7. Again in State of Haryana v. Chandra Mani and Ors., III , inter alia, observing that litigants including the State are accorded the same treatment in an even-handed manner, and no separate standards to determine the cause laid down by the State vis-a-vis private litigant could be laid to prove strict standards of sufficient cause, the Apex Court observed that in view of the procedural red-tapism in the process of making decisions and in order to see that ultimately the public interest does not suffier, certain amount of latitude to the appeal brought by the State is not impermissible. It was held that the expression "sufficient cause" should be considered with pragmatism in justice-oriented approach rather than the technical detection of "Sufficient cause" for explaining every day's delay. Nevertheless, in none of its decisions the Supreme Court has held that since a liberal approach is normally adopted while dealing with such applications filed by a public authority, the delay in filing appeal by them is to be condoned on a mere asking. Irrespective of the fact whether a litigant is the State or a private party, "sufficient cause" has to be shown for the delay in filing the appeal. The only difference would be some amount of latitude to the State on account of procedural red-tapism and the larger public interest.

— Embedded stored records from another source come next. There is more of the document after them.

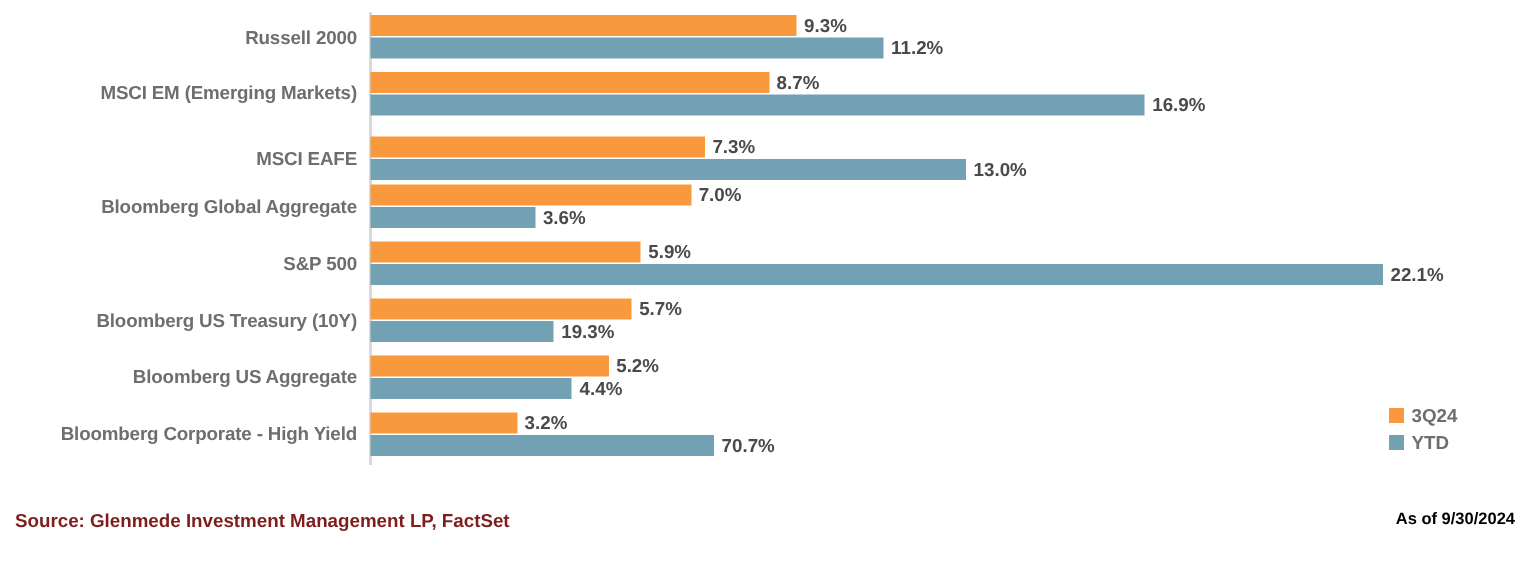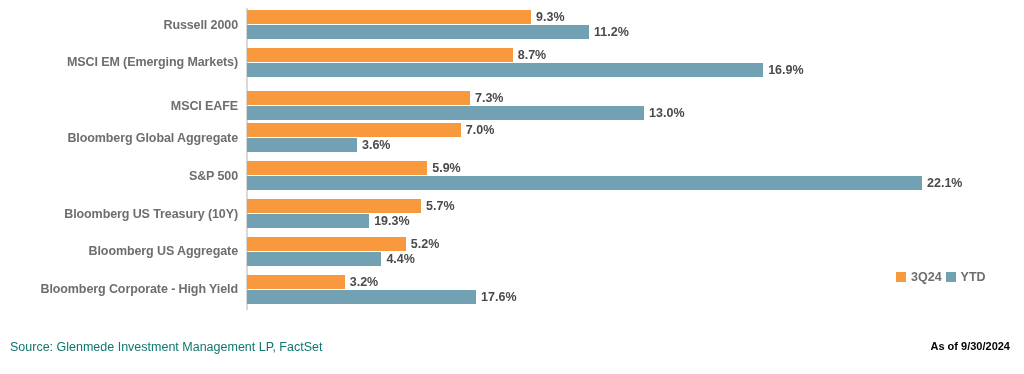"3Q24" .legend { flex-direction: row -> column; left: 896px -> 926px }
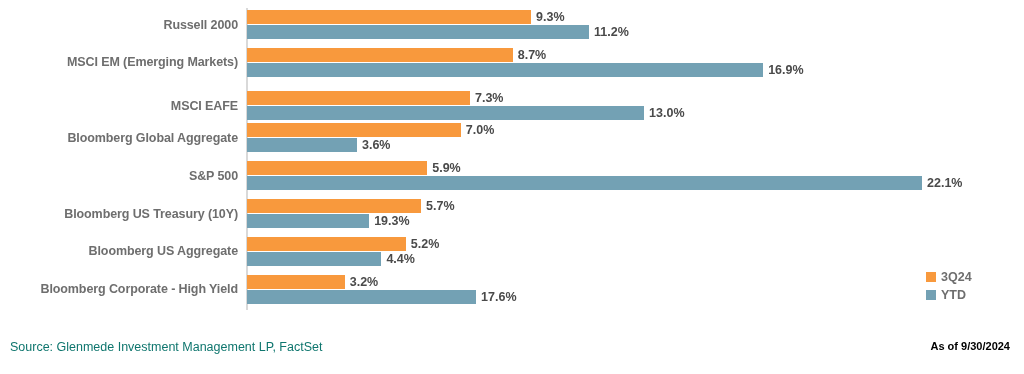"17.6%" span.bar-value { text: 17.6% -> 70.7% }
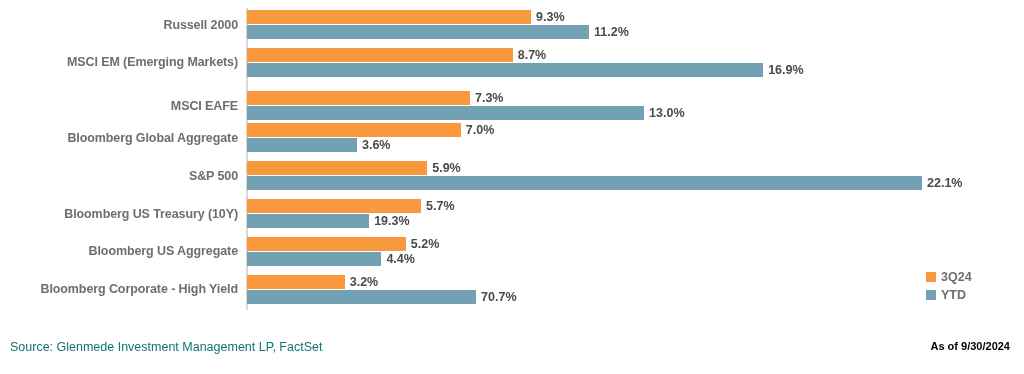"Source: Glenmede Investment Management" .footer-source { color: #0f766e -> #7f1d1d; font-weight: normal -> bold }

8. Tested on the touchstone of the afore-noted broad principles to be kept in view while dealing with such applications, we are of the view that the applicant has miserably failed to show any cause, much less a sufficient cause for delay in filing the appeal. The afore-extracted paragraph hardly discloses any reason for the delay. It is not explained as to why for over four months, the Counsel did not send the certified copy of the judgment to the department, while recommending filing of LPA. Then again the department took more than two months in collecting the relevant files. It is not indicated where the file was misplaced; how and by whom was it traced out. Evidently, it is not a case where delay in filing appeal was on account of procedural complexities. This is not even pleaded. It is a plain and simple case of inaction and negligence, for which no indulgence can be given to the appellant. In our opinion the afore-extracted paragraphs hardly spel out any reason/cause for condensation of delay.
9. In this view of the matter, and having regard to the nature of the controversy involved in the appeal, namely, the grant of vacancy remission, which issue, as noted supra, is no more res integra insofar as this Court is concerned, we are of the view that it is not a fit case for condensation of delay in filing the appeal. The application is dismissed accordingly.
LPA No. 837/2003 & CM No. 2038/2003:
In view of the fact that the application seeking condensation of delay in filing the appeal has been dismissed, the appeal is also dismissed as barred by limitation. Application seeking stay of the impugned order is also rendered infructuous and is dismissed accordingly.